As the reader moves into the second paragraph, we get more of a sense of where and who the writer is through her quote: “It is cruel to lock people up and then freeze them.” The writer’s humanity is revealed here, in stark contrast to the attendants apparent lack of humanity. Not only did they lock up Miss Mayard, but it seems they need to be told that allowing her to freeze is inhuman. The description following the quote further hardens their image to the reader; they refuse to give her more clothing because “she had on as much as any of the rest.” The rest of who? Why are they allowed to determine how much she can wear? And who are these attendants in the first place? These are the questions the reader is left asking, but they can sense, from the additional knowledge they gained in the second paragraph, that more knowledge is to come if they keep reading. The lede mystifies, the quote clarifies, and the description re-mystifies to keep the reader reading.
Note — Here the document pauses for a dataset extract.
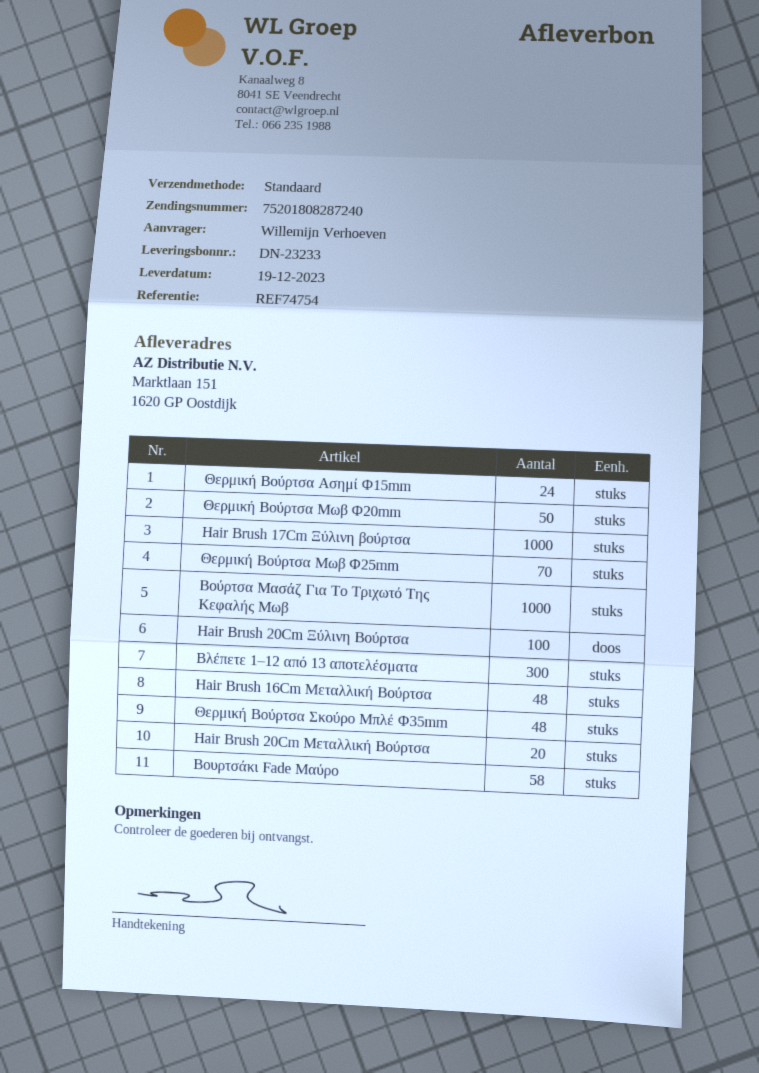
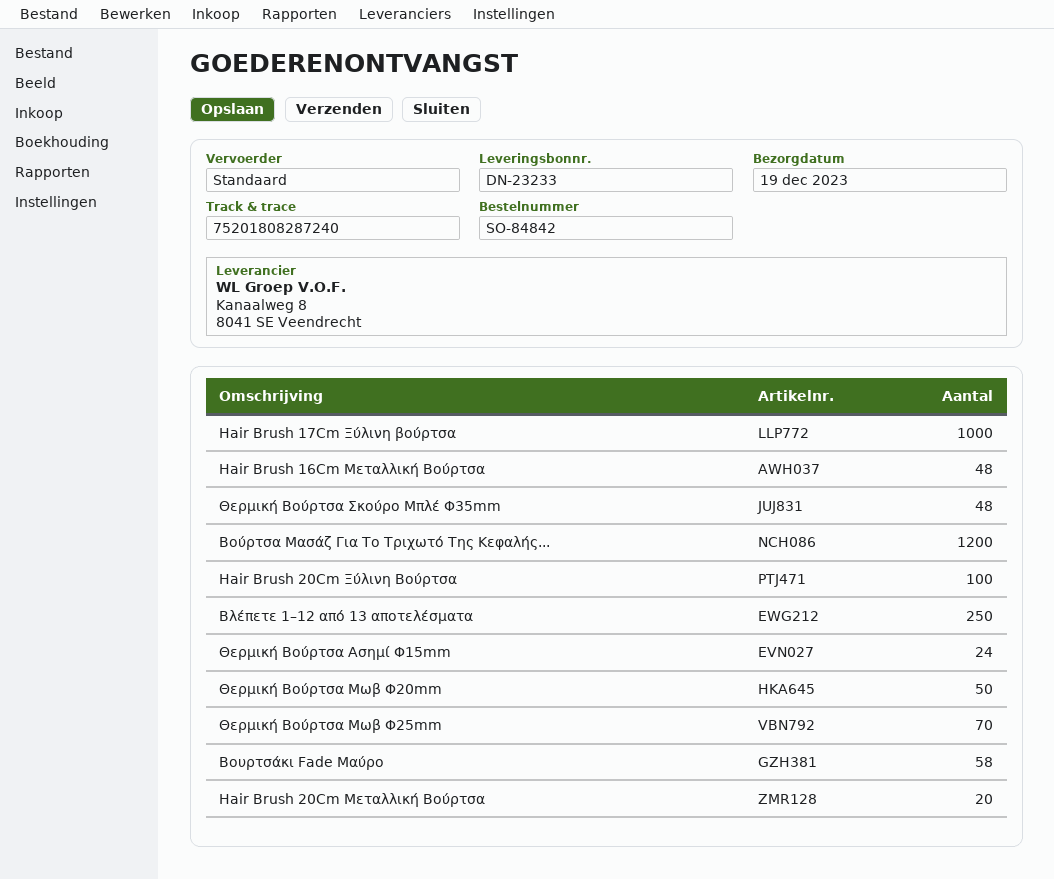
Βούρτσα Μασάζ Για Το Τριχωτό Της Κεφαλής Μωβ: 1000 -> 1200
Βλέπετε 1–12 από 13 αποτελέσματα: 300 -> 250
A good lede is like a mousetrap…

“Nisreen looks younger than her age — 19. But as a member of the female unit of  Moammar Gadhafi’s militia, Nisreen says she was forced to execute 11 Libyan rebels.” (full article here)

After scouring the internet for a good lede, I felt this was the best one I was going to find the moment I saw it. Even though it’s physical location on the CNN News homepage (top and center) may have helped in capturing my attention, it is a lede so captivating, I think it could have held its own no matter where on the page it was placed. What works so well with this lede is the fact that it makes use of each word. The first sentence piques our interest as to why we should care about a girl who looks younger than her age. From her Arabic-sounding name, our preconceptions are brought to the forefront of our mind: this must be an article concerning a sweet, innocent young girl who has a heartfelt story to tell about her disheartening experiences as a woman growing up in the Middle East.  The next sentence, though, knocks us off our feet entirely: she did what? Every preconceived thought in our mind becomes void when we realize this is a story as much unexpected as it is captivating. It sounds as personal and intimate (use of first name and age) as it is political (Gadhafi). The effective juxtaposition of women/youth/innocence with violent murder is so jarring, so concise and unsatisfying, readers simply must know more. They click the link, read the article, and just like that, we have witnessed the allure of a successful lede.

 

Damon, Arwa. “Libyan teen says Gadhafi’s troops forced her to execute rebels.” CNN 31 Aug. 2011. Web. 31 Aug. 2011.